I met Rudy Castro the day Arizona’s 71-game McKale Center winning streak was broken by UCLA, 1992. I’d heard many things about Rudy — a Marine, a politician, a baseball coach and a math teacher — and what I didn’t know he filled in.

He said he had been part of a longer winning streak, and a few other things.

“I played at Bear Down Gym the day Arizona won its 80th straight game in 1951,” he said. “I played basketball for and against Arizona, and made the winning shot to beat them one night. Do you know anybody else who did that?”

I did not.

I knew that Castro was one of the leading shortstops in Tucson history, captain of Tucson High’s 1948 state championship team, and the starting shortstop for the first Arizona team to reach the College World Series, 1954. I knew that he was the 1974 All-City baseball coach at Cholla High School, and that any time I went to a baseball game at Hi Corbett Field, Rudy would be holding court in the grandstands.

But basketball? Rudy was maybe 5 feet 6 inches tall.

“Look it up,” he said.

I did not look it up until Tuesday, when Rudy’s friend, Pac-12 basketball referee Bob Scofield, called to say Rudy, 87, died overnight. By the end of the day, at least 10 more people delivered the same message.

“Rudy’s gone,” they’d say.

“Rudy was a happy person,” said Walt Roberson, the manager of Arizona’s early-’50s baseball teams and longtime UA administrator. “He always had a smile and a friendly hello.”

But basketball?

The UA basketball media guide does not list Rudy Castro on any Wildcat team, ever. He is not among the hundreds of players whose career statistics are recorded, and his photograph is not in the team displays at McKale. I suspected his basketball days ended when he was voted to the 1949 All-City team, part of the Badgers’ 23-0 championship team.

And then I found this in the archives:

“Diminutive Rudy Castro, the smallest man on the court, spurred Arizona’s rally with his ball-hawking. He stole passes all during the third and fourth periods and at times had the Gents perplexed with his tactics.”

Rudy scored five points that night, Dec. 13, 1952, as Centenary (the Gentlemen) beat Arizona 53-52 at Bear Down Gym.

And as for those other teams he played for at Bear Down Gym? He was right about those, too. On the night Arizona won its 80th straight game, beating the San Diego Marines on Nov. 27, 1951, Rudy Castro, a proud member of the U.S. Marine Corps, played against the UA freshmen as Camp Pendleton’s starting point guard.

A year earlier, he played for Palo Verde Junior College against the UA freshman team at Bear Down Gym.

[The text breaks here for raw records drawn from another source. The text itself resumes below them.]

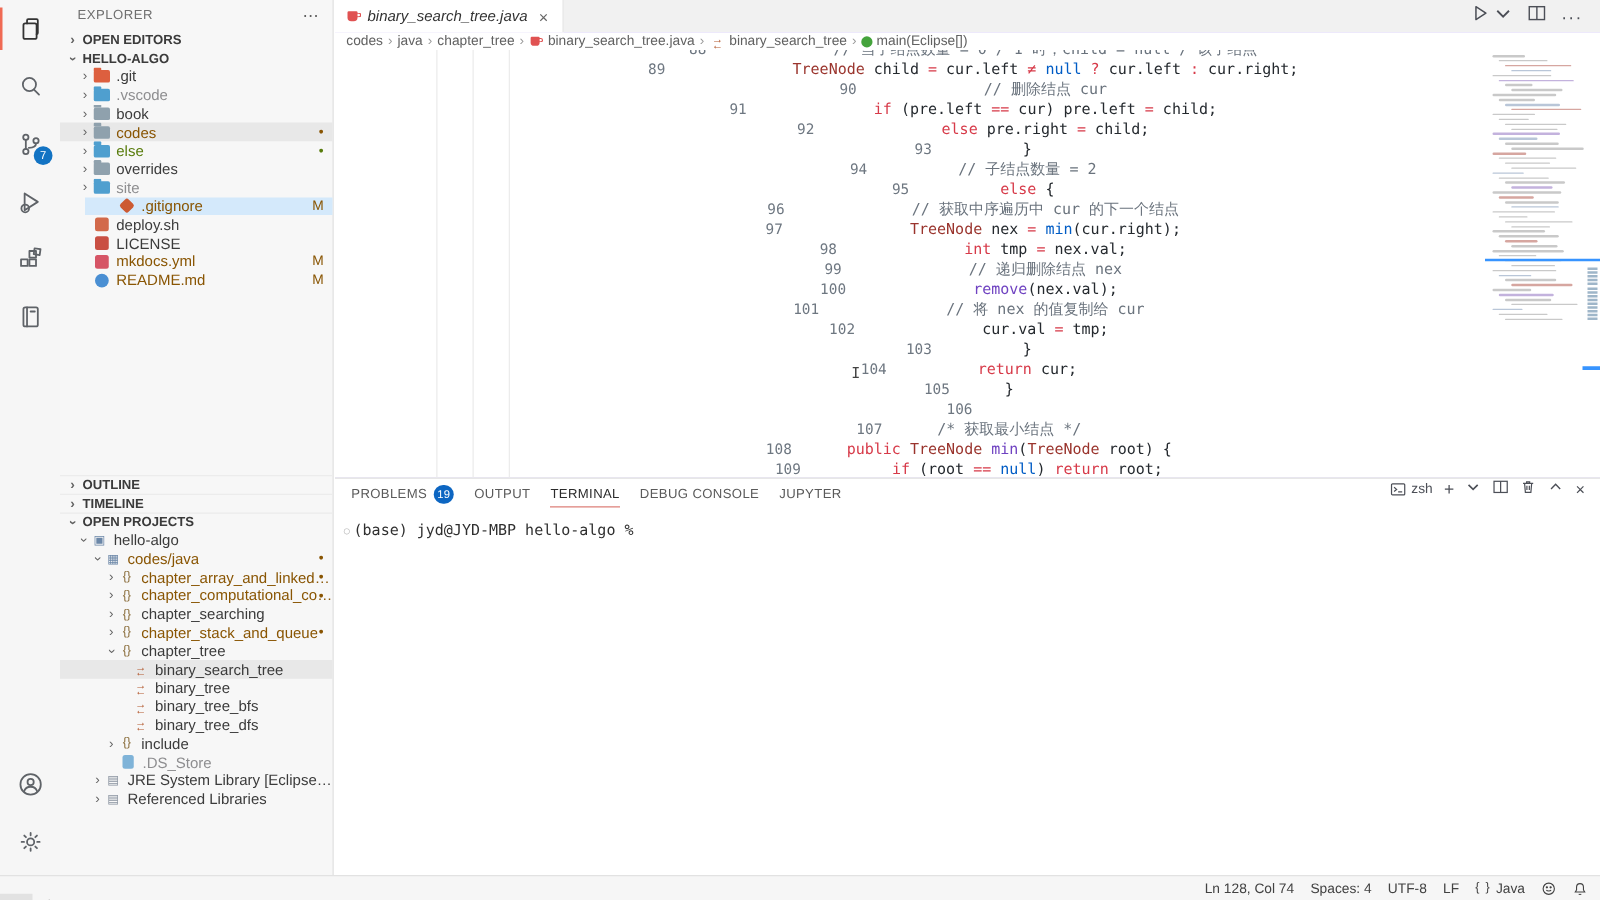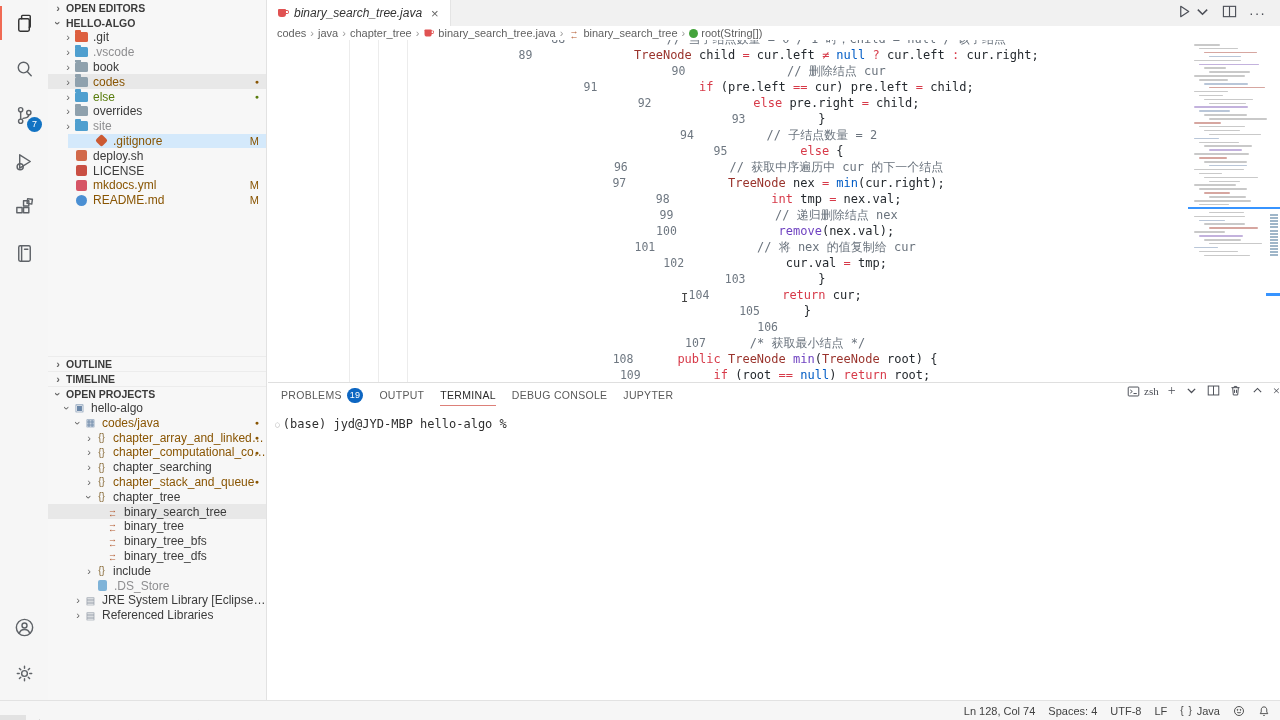--- a/index.html
+++ b/index.html
@@ -163,6 +163,10 @@
   </div>
 
   <div class="sidebar">
+    <div class="sb-header">
+      <span>EXPLORER</span>
+      <span class="sb-dots">⋯</span>
+    </div>
     <div class="sec-head noline">
       <span class="tw">›</span>
         <span>OPEN EDITORS</span>

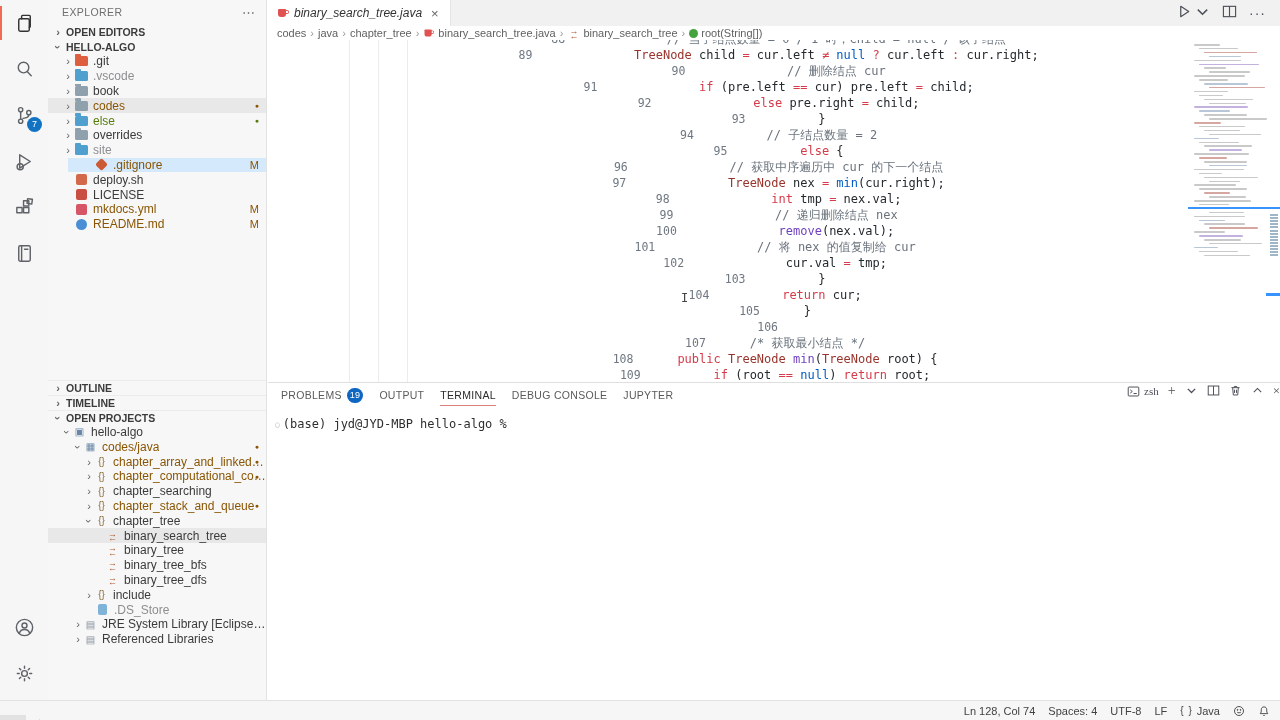--- a/index.html
+++ b/index.html
@@ -432,7 +432,7 @@
         <span class="bc-sep">›</span>
         <span class="bc-item">
           <span class="dot-green-m"></span>
-          <span>root(String[])</span>
+          <span>main(Eclipse[])</span>
         </span>
       </div>
 

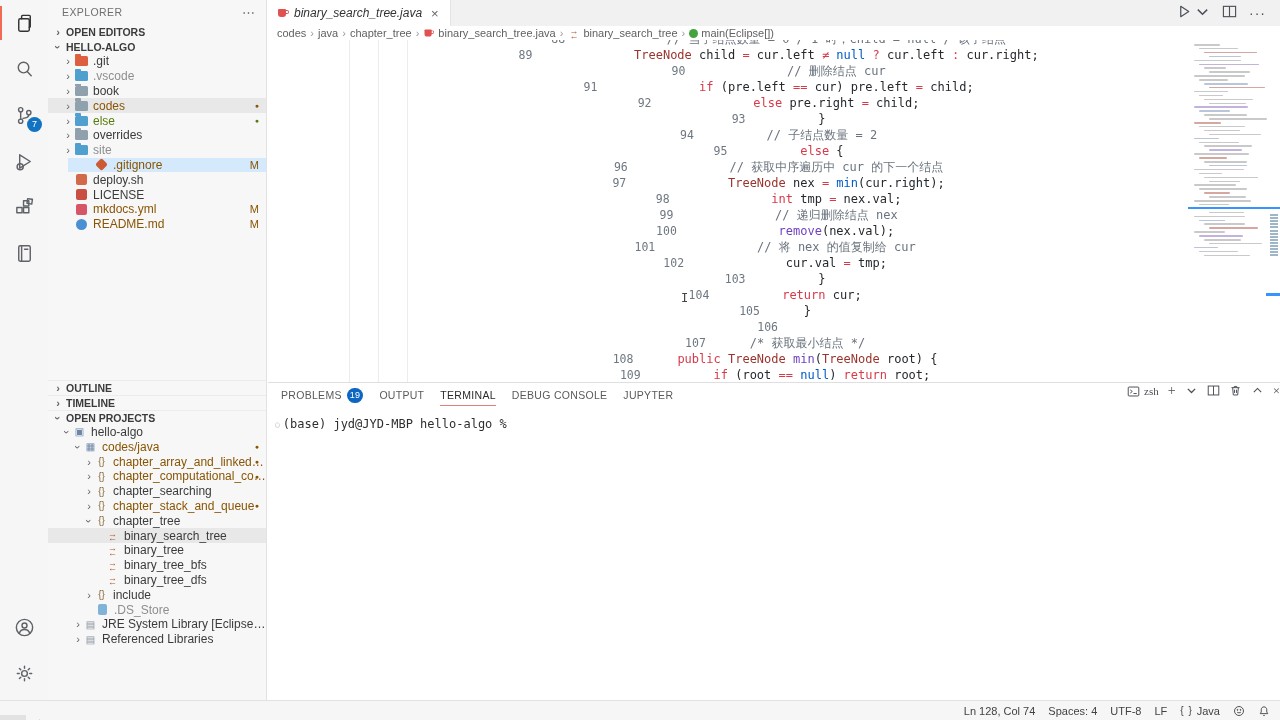--- a/index.html
+++ b/index.html
@@ -79,7 +79,7 @@
   .ptab.active { color:#2b2b2b; }
   .ptab.active::after { content:""; position:absolute; left:0; right:0; bottom:1px; height:1.5px; background:#dd8079; }
   .pbadge { min-width:15px; height:15px; border-radius:8px; background:#0d66c2; color:#fff; font-size:9px; line-height:15px; text-align:center; padding:0 3px; }
-  .panel-actions { margin-left:auto; display:flex; align-items:center; gap:9px; padding-right:0; color:#4c4f57; font-size:11px;font-family:Liberation Serif, serif; }
+  .panel-actions { margin-left:auto; display:flex; align-items:center; gap:9px; padding-right:12px; color:#4c4f57; font-size:11px; }
   .panel-actions svg { width:13px; height:13px; }
   .shell-chip { display:flex; align-items:center; gap:4px; cursor:pointer; }
   .term { padding:10px 0 0 7px; font-family:"DejaVu Sans Mono","Liberation Mono",monospace; font-size:12px; color:#2f2f2f; display:flex; align-items:center; }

The winning shot he mentioned? That’s true, too. Castro swished a shot at the buzzer as his California JC team beat Arizona 49-47.

On Tuesday, I found all of that and much more.

I found he married his high school sweetheart, Mina, and that she tragically died during childbirth in 1961, as did their infant son, Eddie, leaving Rudy a widower with two young children.

And I found that after his basketball and baseball days he became a teacher at Roskruge Junior High School, where his influence went beyond the ballpark.

“He was truly an original. There weren’t very many places in Tucson that you could go where he was not known,” said Delano Price, a star on Tucson High’s 1969 state basketball championship team and a TUSD educator and administrator for 30 years. “We are fellow Badgers and fellow state basketball champions. He was also my junior high teacher and football coach. He was a Marine who taught us hard work and discipline.”

After he retired from his political life, Rudy bought seasons tickets at Hillenbrand Stadium, sitting behind home plate, admiring the skill and execution of Mike Candrea’s softball players. But at heart, he remained a shortstop, the man whose squeeze bunt beat Texas in the 1953 NCAA playoffs.

Before he died, Rudy asked his four children to bury him in an Arizona baseball jersey. Scofield, who lives nearby in the Reid Park neighborhood, said he’d take care of it.

He contacted UA baseball coach Jay Johnson. Was it possible to get a jersey for Rudy?

“What number?” Johnson asked.

“Fourteen.”

A day later, Scofield went to Hi Corbett Field. Johnson handed him a pinstriped UA baseball jersey, No. 14.

That’s better than a squeeze bunt to beat Texas any day.